__PROBLEM REQUIREMENTS__:
Everything in the data below is left aside except the lines from the one containing "advanced components ✓" through the one containing "animations, accessibility ✓"; repeat those exactly.

━━━━━━━━━━

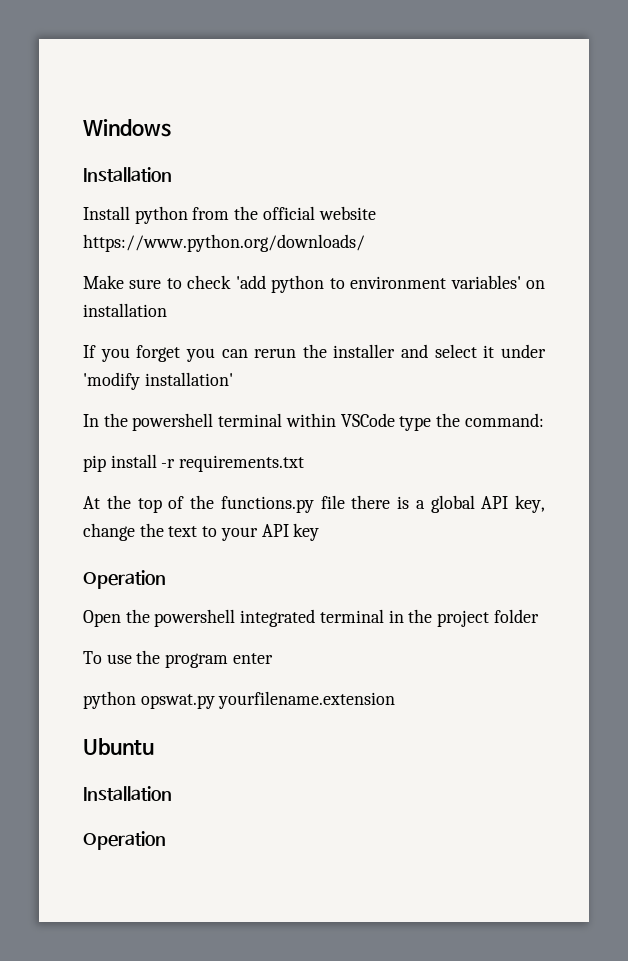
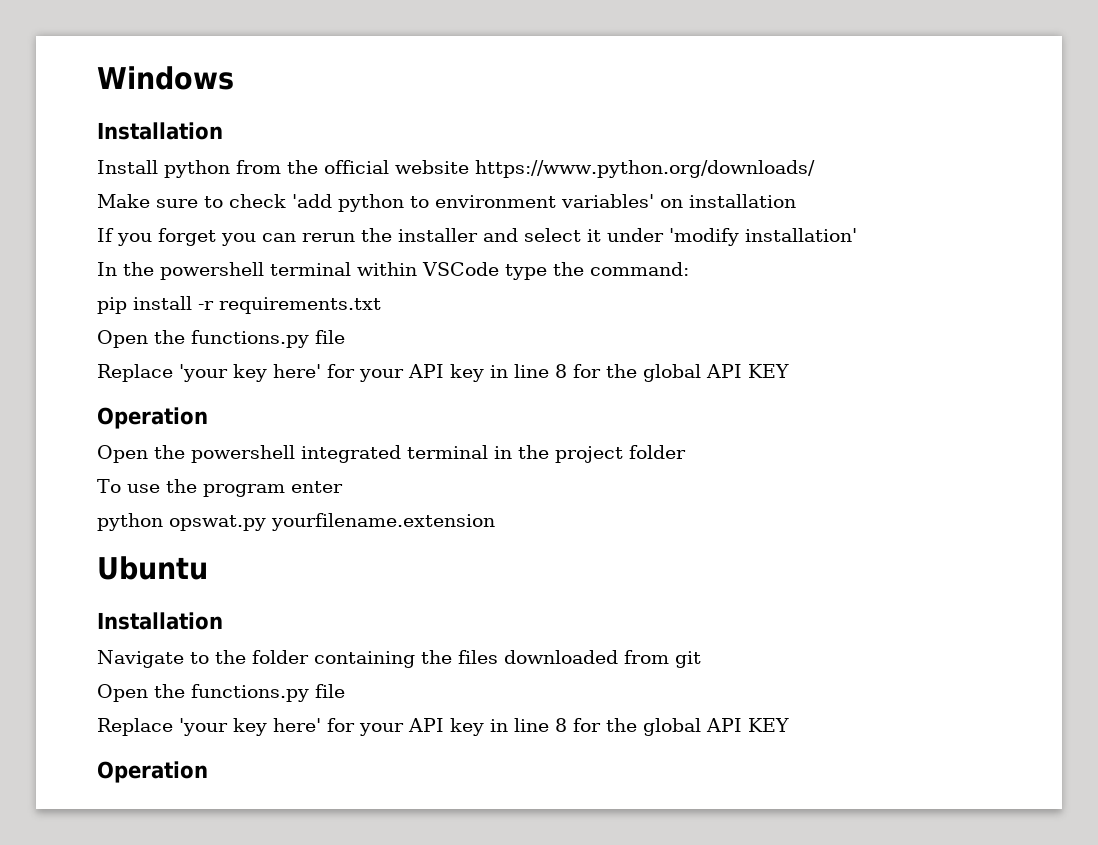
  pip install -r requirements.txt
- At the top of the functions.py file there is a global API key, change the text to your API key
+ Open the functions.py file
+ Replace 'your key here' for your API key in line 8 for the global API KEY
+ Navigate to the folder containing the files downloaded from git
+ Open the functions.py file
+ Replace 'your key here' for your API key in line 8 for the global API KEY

━━━━━━━━━━

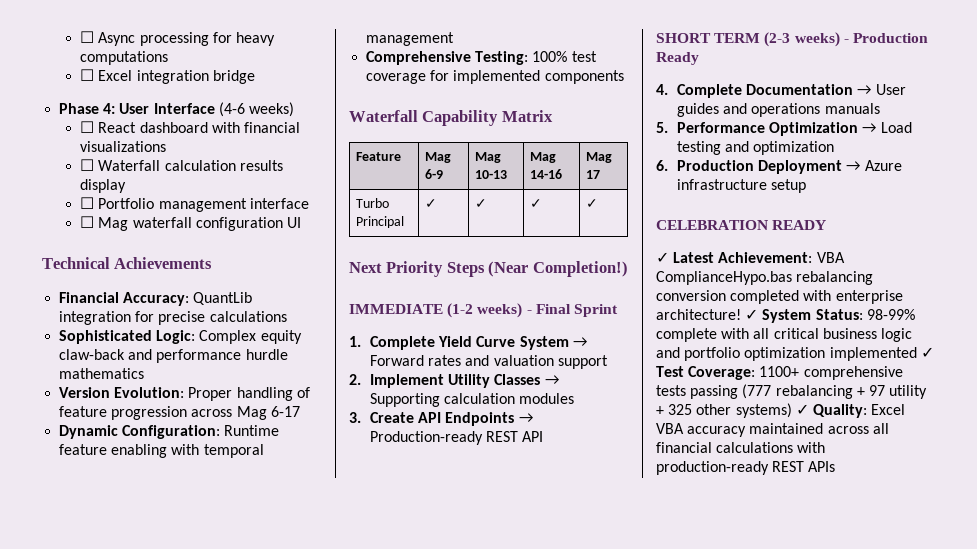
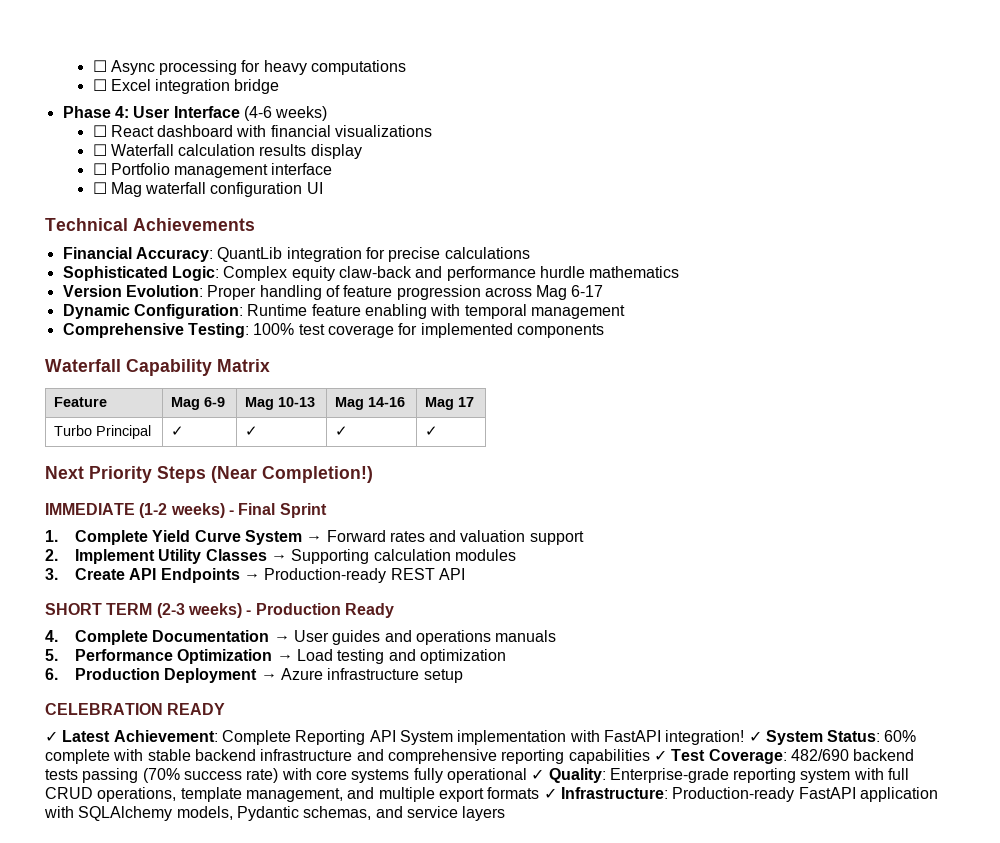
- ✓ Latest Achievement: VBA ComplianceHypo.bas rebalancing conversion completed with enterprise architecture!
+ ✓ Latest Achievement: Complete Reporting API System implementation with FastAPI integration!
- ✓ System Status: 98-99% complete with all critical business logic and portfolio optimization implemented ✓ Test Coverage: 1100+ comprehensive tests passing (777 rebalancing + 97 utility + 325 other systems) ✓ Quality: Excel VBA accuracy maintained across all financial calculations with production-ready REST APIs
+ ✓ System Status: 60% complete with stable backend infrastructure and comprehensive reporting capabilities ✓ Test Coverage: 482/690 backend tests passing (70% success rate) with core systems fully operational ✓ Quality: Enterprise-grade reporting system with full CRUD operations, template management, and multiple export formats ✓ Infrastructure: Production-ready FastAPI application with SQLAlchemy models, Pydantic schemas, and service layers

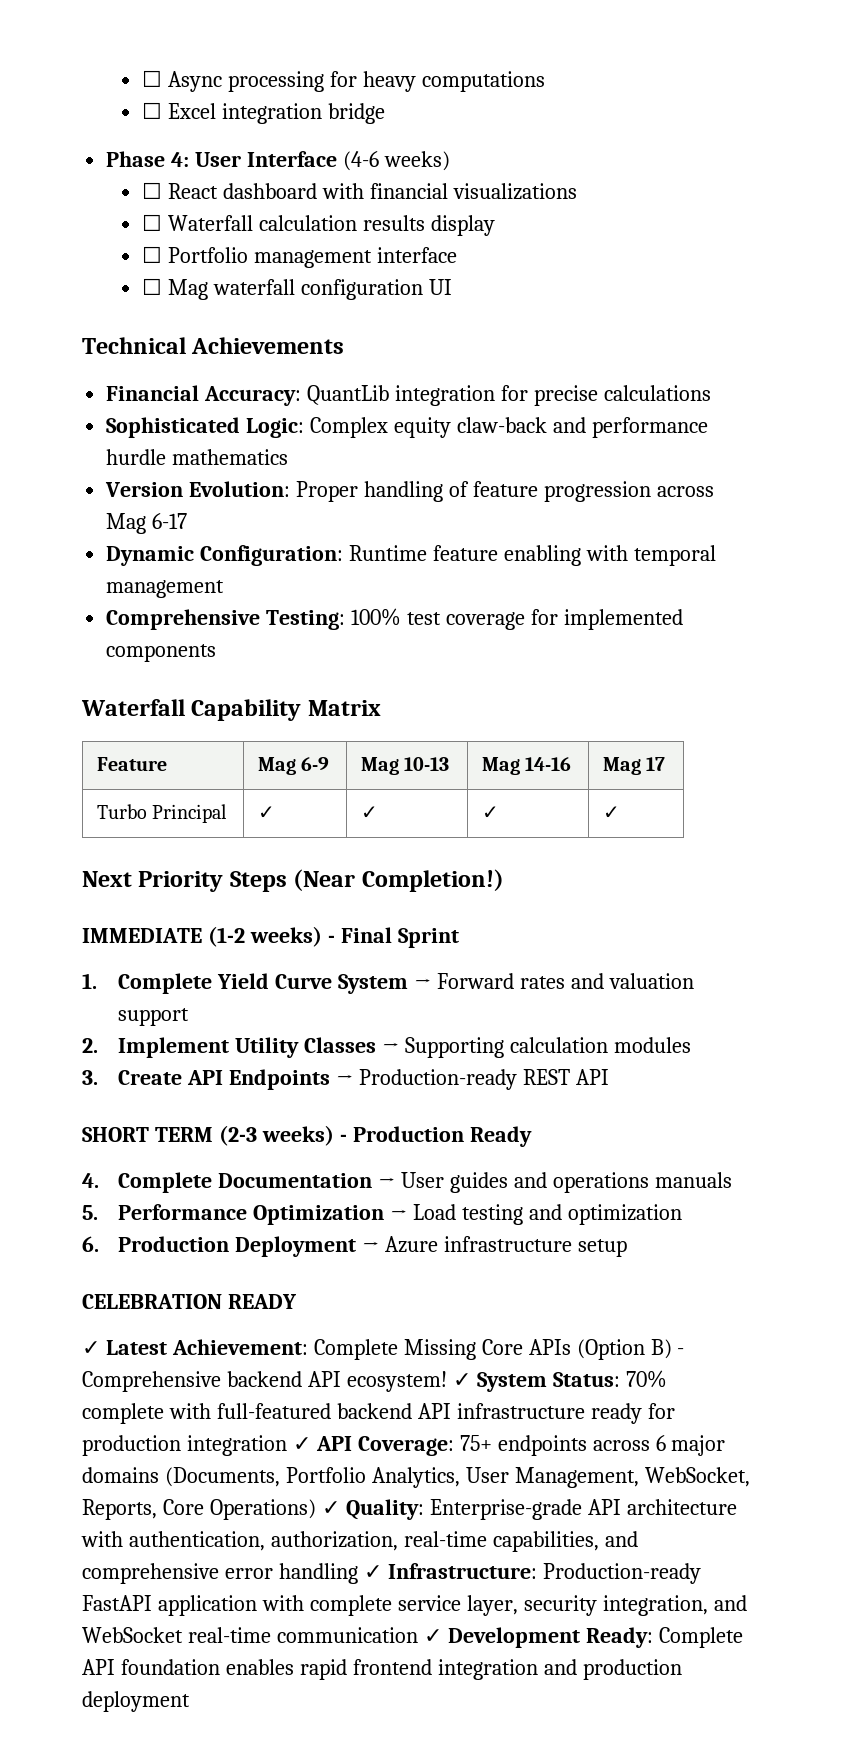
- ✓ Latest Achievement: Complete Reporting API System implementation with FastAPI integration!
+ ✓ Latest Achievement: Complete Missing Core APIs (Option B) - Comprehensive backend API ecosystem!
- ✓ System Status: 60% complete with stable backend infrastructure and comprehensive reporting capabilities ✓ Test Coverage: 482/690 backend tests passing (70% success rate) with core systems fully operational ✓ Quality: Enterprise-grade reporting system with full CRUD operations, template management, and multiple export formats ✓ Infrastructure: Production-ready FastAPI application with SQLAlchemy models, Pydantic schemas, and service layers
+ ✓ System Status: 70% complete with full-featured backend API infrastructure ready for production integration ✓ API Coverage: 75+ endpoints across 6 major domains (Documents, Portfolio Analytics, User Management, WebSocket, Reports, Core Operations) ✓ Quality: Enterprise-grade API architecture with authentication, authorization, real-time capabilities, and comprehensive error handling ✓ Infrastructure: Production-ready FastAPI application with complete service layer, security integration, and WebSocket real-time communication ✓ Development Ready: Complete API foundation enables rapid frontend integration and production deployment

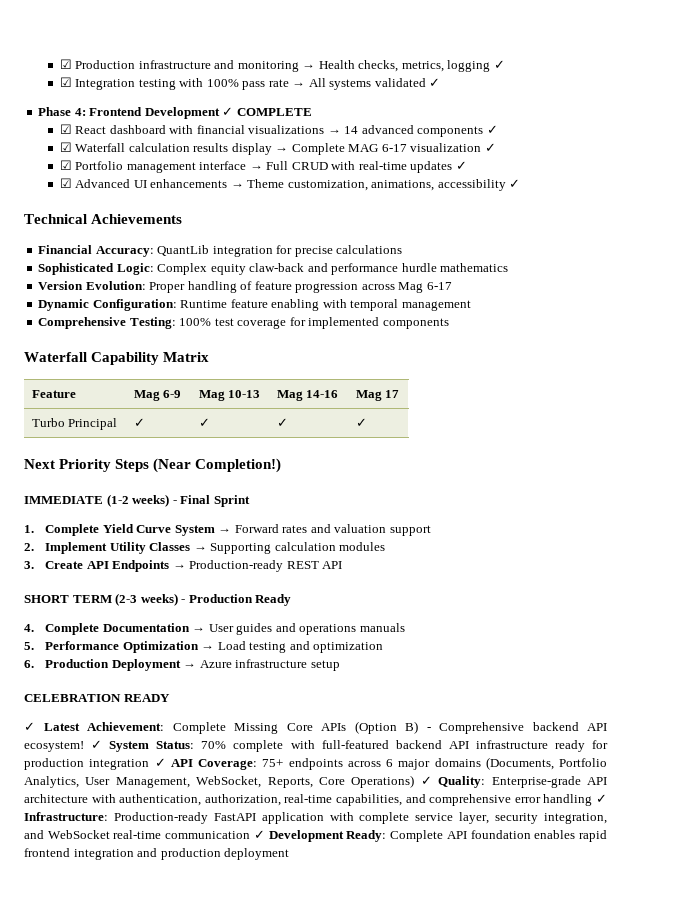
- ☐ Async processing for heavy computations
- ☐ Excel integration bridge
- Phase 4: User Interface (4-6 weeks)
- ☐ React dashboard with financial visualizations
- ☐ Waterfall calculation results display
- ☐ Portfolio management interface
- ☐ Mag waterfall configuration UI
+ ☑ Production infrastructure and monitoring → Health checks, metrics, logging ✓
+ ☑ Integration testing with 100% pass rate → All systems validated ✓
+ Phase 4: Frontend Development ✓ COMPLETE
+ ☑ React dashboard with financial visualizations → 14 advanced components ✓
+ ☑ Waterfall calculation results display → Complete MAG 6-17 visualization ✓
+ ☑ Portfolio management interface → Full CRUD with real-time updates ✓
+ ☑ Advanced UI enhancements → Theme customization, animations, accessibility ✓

━━━━━━━━━━

__YOUR SOLUTION__:
+ ☑ React dashboard with financial visualizations → 14 advanced components ✓
+ ☑ Waterfall calculation results display → Complete MAG 6-17 visualization ✓
+ ☑ Portfolio management interface → Full CRUD with real-time updates ✓
+ ☑ Advanced UI enhancements → Theme customization, animations, accessibility ✓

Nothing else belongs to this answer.